The firewalk.nse script tries to discover firewall rules using an IP TTL expiration technique known as firewalking.

To determine a rule on a given gateway, the scanner sends a probe to a metric located behind the gateway, with a TTL one higher than the gateway. If the probe is forwarded by the gateway, then we can expect to receive an ICMP_TIME_EXCEEDED reply from the gateway next hop router, or eventually the metric itself if it is directly connected to the gateway.
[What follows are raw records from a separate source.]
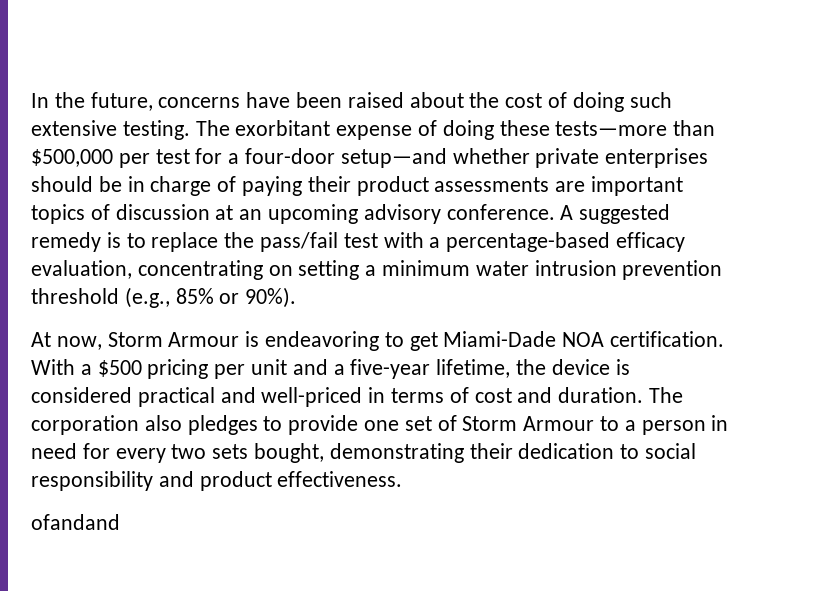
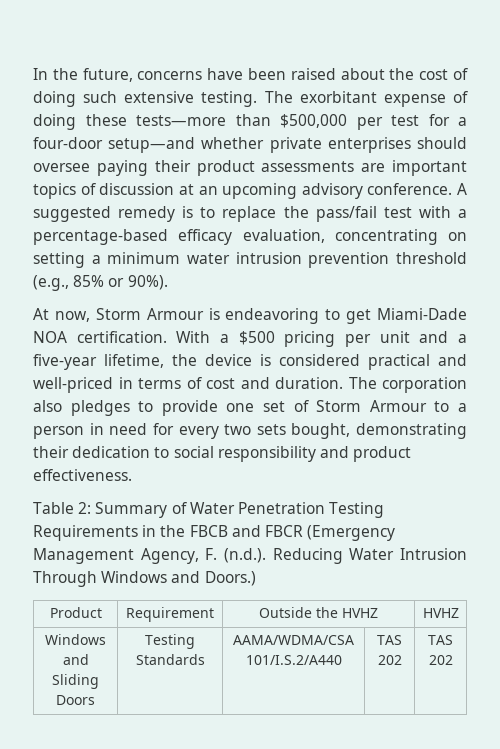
- The exorbitant expense of doing these tests—more than $500,000 per test for a four-door setup—and whether private enterprises should be in charge of paying their product assessments are important topics of discussion at an upcoming advisory conference.
+ The exorbitant expense of doing these tests—more than $500,000 per test for a four-door setup—and whether private enterprises should oversee paying their product assessments are important topics of discussion at an upcoming advisory conference.
- ofandand
+ Table 2: Summary of Water Penetration Testing Requirements in the FBCB and FBCR (Emergency Management Agency, F. (n.d.). Reducing Water Intrusion Through Windows and Doors.)
+ Product | Requirement | Outside the HVHZ | HVHZ
+ Windows and Sliding Doors | Testing Standards | AAMA/WDMA/CSA 101/I.S.2/A440 | TAS 202 | TAS 202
Otherwise, the probe will timeout.

It starts with a TTL equals to the distance to the target. If the probe timeout, then it is resent with a TTL decreased by one. If we get an ICMP_TIME_EXCEEDED, then the scan is over for this probe.
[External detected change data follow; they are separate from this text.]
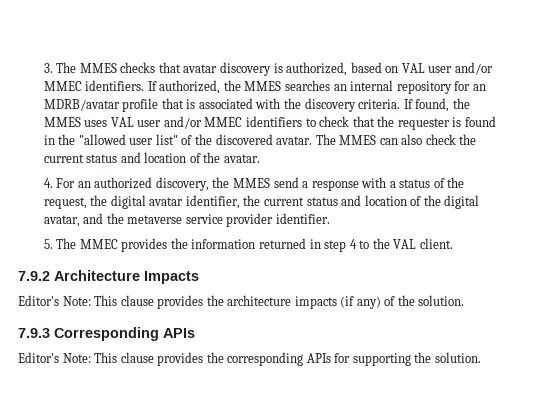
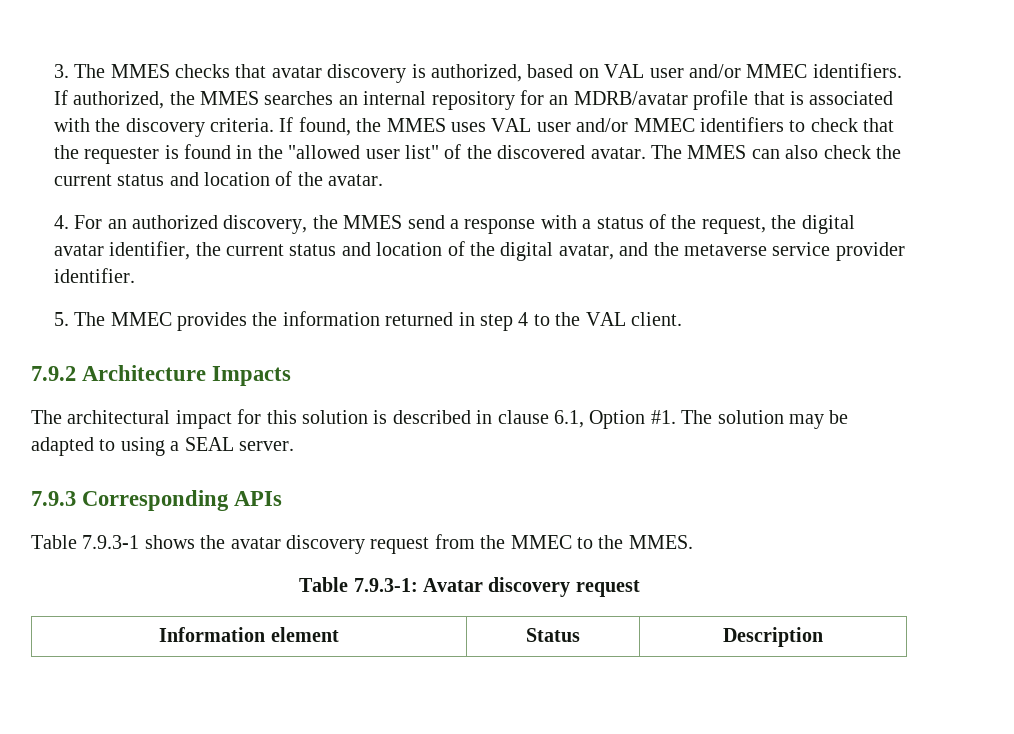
- Editor's Note: This clause provides the architecture impacts (if any) of the solution.
+ The architectural impact for this solution is described in clause 6.1, Option #1. The solution may be adapted to using a SEAL server.
  7.9.3 Corresponding APIs
- Editor's Note: This clause provides the corresponding APIs for supporting the solution.
+ Table 7.9.3-1 shows the avatar discovery request from the MMEC to the MMES.
+ Table 7.9.3-1: Avatar discovery request
+ Information element | Status | Description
Every "no-reply" filtered TCP and UDP ports are probed. As for UDP scans, this process can be quite slow if lots of ports are blocked by a gateway close to the scanner.

Scan parameters can be controlled using the firewalk.* optional arguments.

From an original idea of M. Schiffman and D. Goldsmith, authors of the firewalk tool.

Firewalk NSE Script Arguments

This is a full list of arguments supported by the firewalk.nse script:

firewalk.max-active-probes

Maximum number of parallel active probes.

firewalk.max-probed-ports

Maximum number of ports to probe per protocol. Set to -1 to scan every filtered port.

firewalk.max-retries

The maximum number of allowed retransmissions.

firewalk.probe-timeout

Validity period of a probe (in milliseconds).

firewalk.recv-timeout

The duration of the packets capture loop (in milliseconds).

- - -
To use these script arguments, add them to the Nmap command line using the --script-args arg1=value,[arg2=value,..] syntax. For example:

nmap --script=firewalk --script-args firewalk.max-active-probes=value,firewalk.max-probed-ports=value <target>

Firewalk NSE Script Example Usage

Here's an example of how to use the firewalk.nse script:

nmap --script=firewalk --traceroute <host>

nmap --script=firewalk --traceroute --script-args=firewalk.max-retries=1 <host>

nmap --script=firewalk --traceroute --script-args=firewalk.probe-timeout=400ms <host>

nmap --script=firewalk --traceroute --script-args=firewalk.max-probed-ports=7 <host>

Firewalk NSE Script Example Output

Here's a sample output from the firewalk.nse script:

| firewalk:
| HOP HOST         PROTOCOL  BLOCKED PORTS
| 2   192.168.1.1  tcp       21-23,80
|                  udp       21-23,80
| 6   10.0.1.1     tcp       67-68
| 7   10.0.1.254   tcp       25
|_                 udp       25

Firewalk NSE Script Example XML Output

There is no sample XML output for this module. However, by providing the -oX <file> option, Nmap will produce a XML output and save it in the file.xml file.

Author

  • Henri Doreau

References

See Also

Visit Nmap NSE Library for more scripts.

The firewalk.nse script may fail with the following error messages. Check for the possible causes by using the code snippets highlighted below found in the script source code. This can often times help in identifying the root cause of the problem.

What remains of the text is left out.